Appendix B. Regular Expression Basics
Behind the innocuous and generic phrase
regular expression lives an intricate and
powerful world of text pattern
matching. With regular expressions, you can make sure that a user
really entered a ZIP Code or an email address in a form field, or
find all the HTML <a> tags in a page. If
your web site relies on data feeds that come in text files, such as
sports scores, news articles, or frequently updated headlines,
regular expressions can help you make sense of these.
This appendix provides an overview of the most useful and commonly
encountered parts of the regular expression menagerie. By learning
the special meanings of 5 or 10 symbols and 2 or 3 PHP functions, you
can use regular expressions to solve most of the text-processing
problems you run into when building a web site with PHP. There are
some dark corners and steep ravines of the regular expression
landscape that are not covered here, however, such as locale support,
lookahead and assertions, and conditional subpatterns. To learn more
about regular expressions, see the PCRE section of the PHP Manual, at
http://www.php.net/pcre, or read
the comprehensive Mastering Regular
Expressions by Jeffrey E.F. Friedl (O'Reilly).

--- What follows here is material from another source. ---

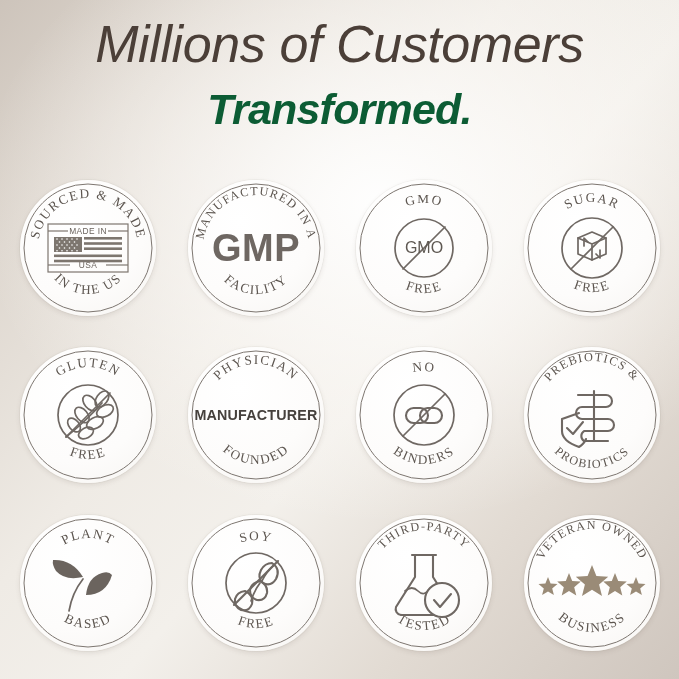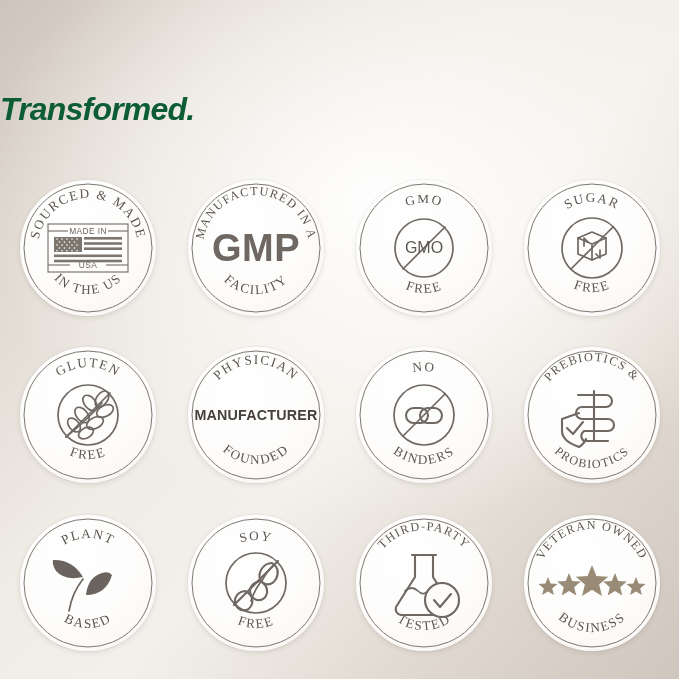"Millions of Customers" div.h-line1 { html: none -> <div>Millions of Customers</div> }
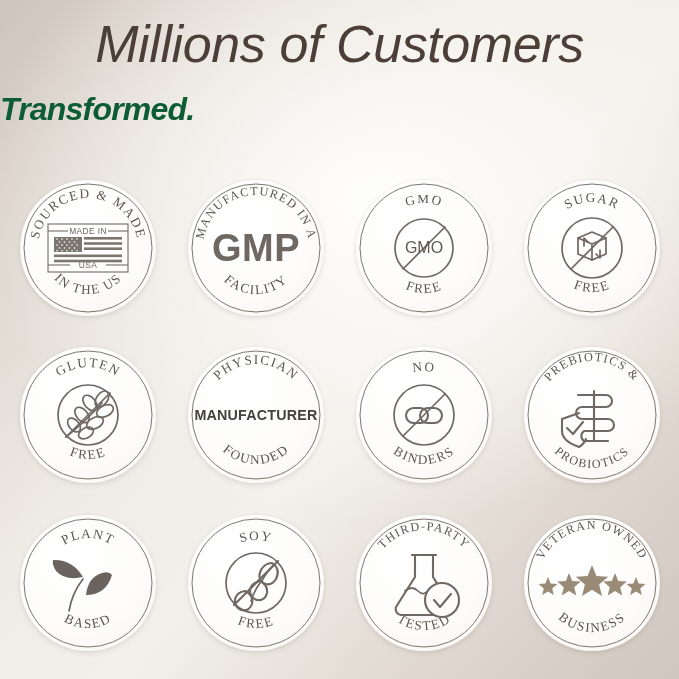"Transformed." .h-line2 { font-size: 32px -> 43px; text-align: left -> center }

To work with regular expressions in PHP, use the functions in the
PCRE (Perl-compatible regular
expressions) extension. These functions are
included with PHP by default and are described in the online manual
at http://www.php.net/pcre. Section B.6, later in this appendix,
gives an overview of the PCRE functions. If you're
already familiar with regular expression basics, read that section to
learn the language-specific details of using regular expressions in
PHP.
A regular expression is a string. That string defines a pattern that
matches other strings. For example, the regular expression
\d{5}(-\d{4})? matches U.S. ZIP or ZIP+4 Codes:
- \d
-
A digit (0-9)
- {5}
-
A total of five of the previous item (a digit)
- -
-
A literal - character
- \d
-
A digit
- {4}
-
A total of four of the previous item (a digit)
- ( )?
-
Makes what's inside the parentheses optional
So, the regular expression \d{5}(-\d{4})? matches
"five digits, optionally followed by a hyphen and
four digits."
Here's another regular expression:
</?[bBiI]>. This one matches opening or
closing HTML <b> or
<i> tags:
- <
-
A literal < character
- /
-
A literal / character
- ?
-
Make the previous item (the /) optional
- [bBiI]
-
One of anything inside the square brackets: b,
B, i, or I
- >
-
A literal > character
The regular expression </?[bBiI]> means
"A less-than sign, followed by an optional forward
slash, followed by a b, B, i, or I, followed by a greater-than
sign." This matches eight HTML tags:
<b>, <B>,
</b>, </B>,
<i>, <I>,
</i>, and </I>.
|